Las condiciones de pobreza extrema y urgencia social, la falta de políticas públicas que generen  mecanismos de garantías y protección social, la disparidad existente entre el mundo globalizado y el mundo en el cual  la  participación social a duras penas es concebible, no nos llevan a otra reflexión que no sea la de  afirmar que  habrán de pasar muchos años, muchos! antes de ver los  Derechos de la niñez y la adolescencia verdaderamente  reinvindicados.
Leyendo a la Dra.  Magaly Sánchez, en  ” El Ciclo Perverso de Violencia e Inseguridad como relación de Poder  en América Latina”, encontré unas líneas que me permitiré transcribir :
…Los niños que crecen en condiciones de pobreza concentrada y aislamiento social  se hacen diferentes del resto  de la sociedad, cultural , social  y tecnologicamente. Ellos está alienados de las nuevas tecnologías de información y bloqueados  de los mecanismos formales de participación en la sociedad…

Vemos como pues, no hablamos  ni se trata de diferenciación o discriminación positiva, estamos en presencia de una real y verdadera discriminación, un proceso de exclusión social  que cada día se convierte en el caldo de cultivo  para generar una sola motivación de vida, una sola alternativa…la socialización  en la calle. Es inevitable que estos chicos hagan de la vía pública su habitat, es la calle su medio de aprendizaje,  obviamente no hablo de escolarizarse, hago mención al aprendizaje como medio de supervivencia, su medio para “hacer familia” ,  ante  las relaciones familiares  inexistentes o débiles, cualquier compañero de causa es  un digno  sustituto familiar y  hasta su lugar de “trabajo”; ganar dinero fácil y de manera rápida es la aspiración del muchacho en situación de calle.
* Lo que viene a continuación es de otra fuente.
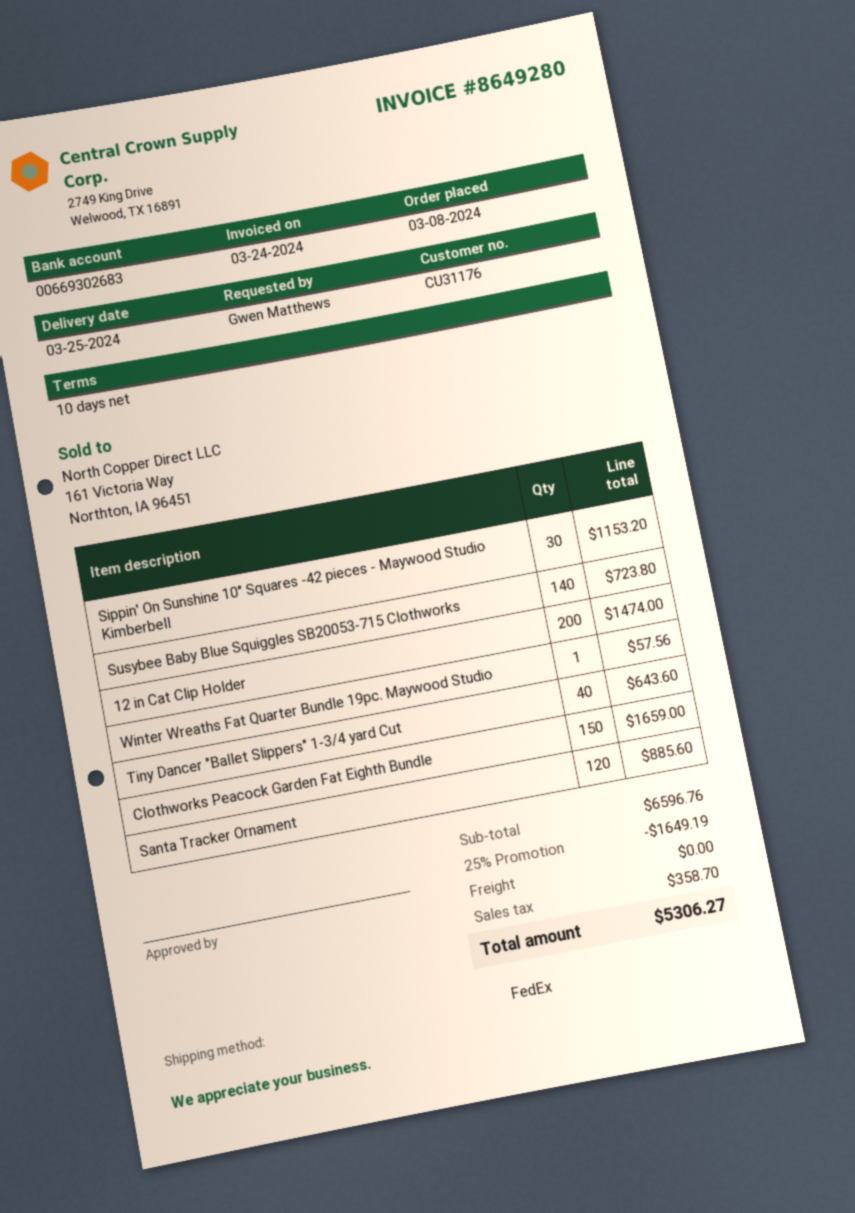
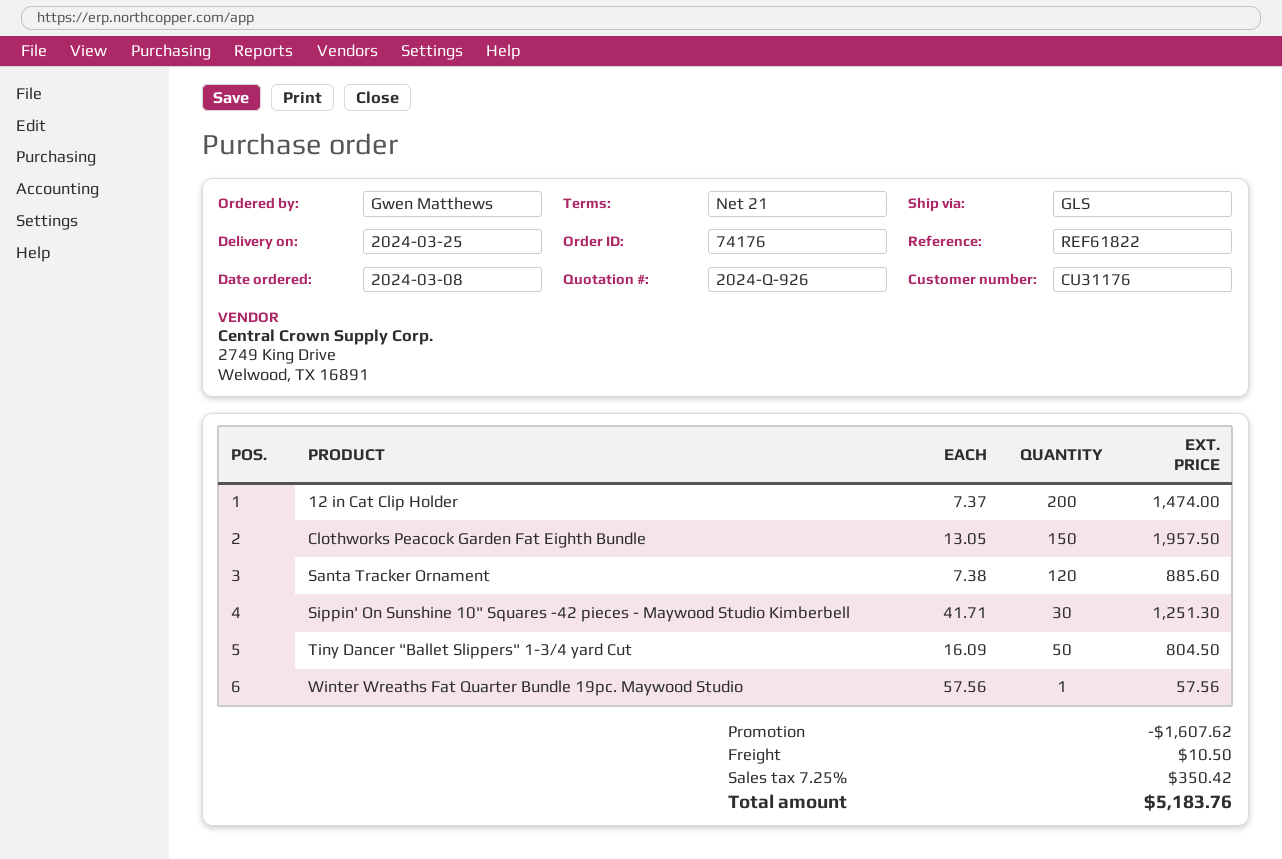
payment terms: 10 days -> 21 days
shipping method: FedEx -> GLS
Sippin' On Sunshine 10" Squares -42 pieces - Maywood Studio Kimberbell: 30 for 1153.20 -> 30 for 1251.30
Susybee Baby Blue Squiggles SB20053-715 Clothworks: 140 for 723.80 -> none
Tiny Dancer "Ballet Slippers" 1-3/4 yard Cut: 40 for 643.60 -> 50 for 804.50
Clothworks Peacock Garden Fat Eighth Bundle: 150 for 1659.00 -> 150 for 1957.50
discount: 1649.19 -> 1607.62
shipping: 0.00 -> 10.50
tax: 358.70 -> 350.42
total: 5306.27 -> 5183.76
La calle se ha constituído en un  espacio preferencial  para hacer mediciones y demostraciones de poder, lo que impretermitiblemente desencadena criminalidad, violencia y muerte.
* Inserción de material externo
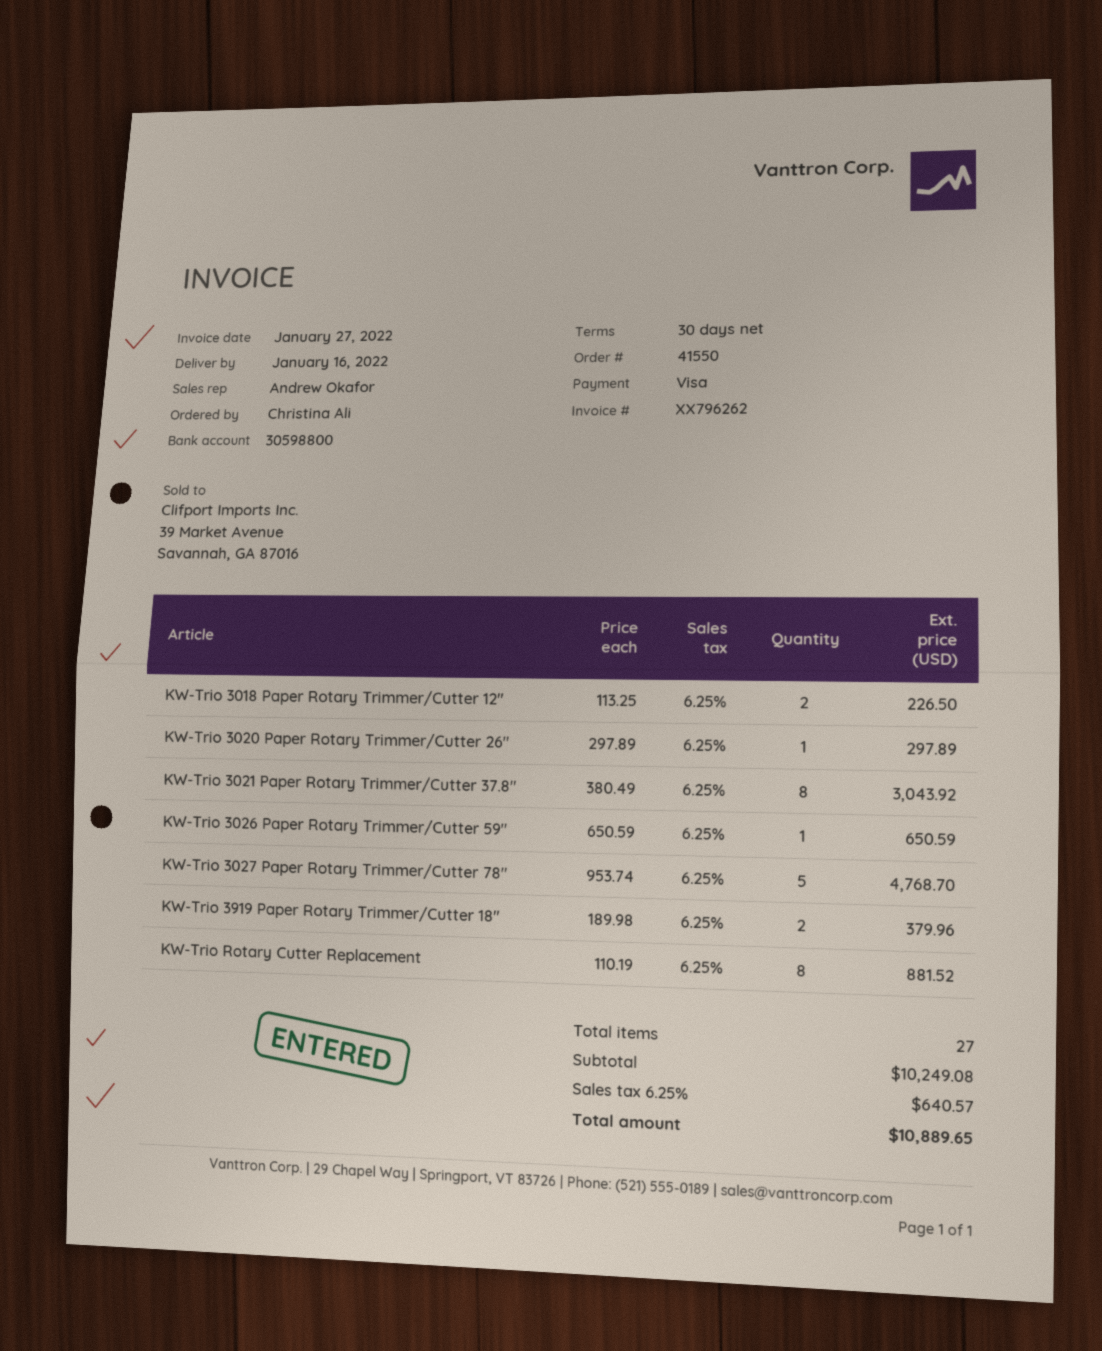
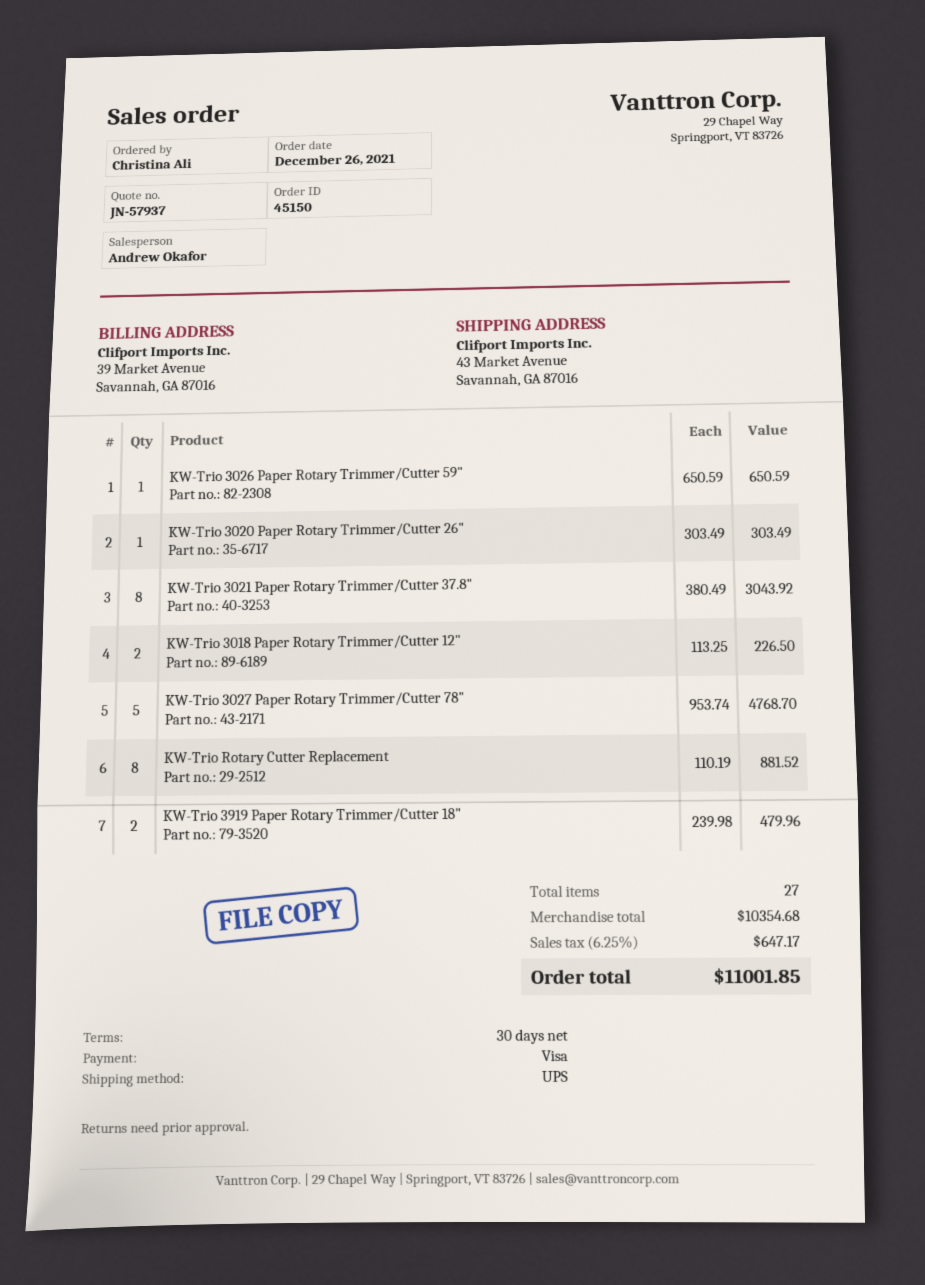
order number: 41550 -> 45150
KW-Trio 3020 Paper Rotary Trimmer/Cutter 26": 1 x 297.89 = 297.89 -> 1 x 303.49 = 303.49
KW-Trio 3919 Paper Rotary Trimmer/Cutter 18": 2 x 189.98 = 379.96 -> 2 x 239.98 = 479.96
subtotal: 10249.08 -> 10354.68
tax: 6.25% = 640.57 -> 6.25% = 647.17
total: 10889.65 -> 11001.85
Un poco más de dos generaciones de niños se han levantado en condición de calle y la incapacidad del  Estado para  evitar  que este  fenómeno sociológico siga ocurriendo es evidente, esto plantea  la imperiosa necesidad de una reformulación de la intervención del  Estado,  el redimensionamiento de la Política y la concietización de la Sociedad Civil, a fin de buscar  modos efectivos y eficaces para la recuperación de la descomposición social de la cual adolecen la mayoría de los países latinoamericanos y del Caribe y establecer de manera definitiva y para  siempre el orden social y legítimo que permita el levantamiento de una sociedad en la que su generación de relevo crezca segura, fortalecida  y  sobretodo digna y respetada, amparada en sus Derechos Fundamentales, protegida por un  sistema legal y adminitrativo que velen  y garanticen los  ya reconocidos internacionalmente  Derechos de la Niñez y la Adolescencia.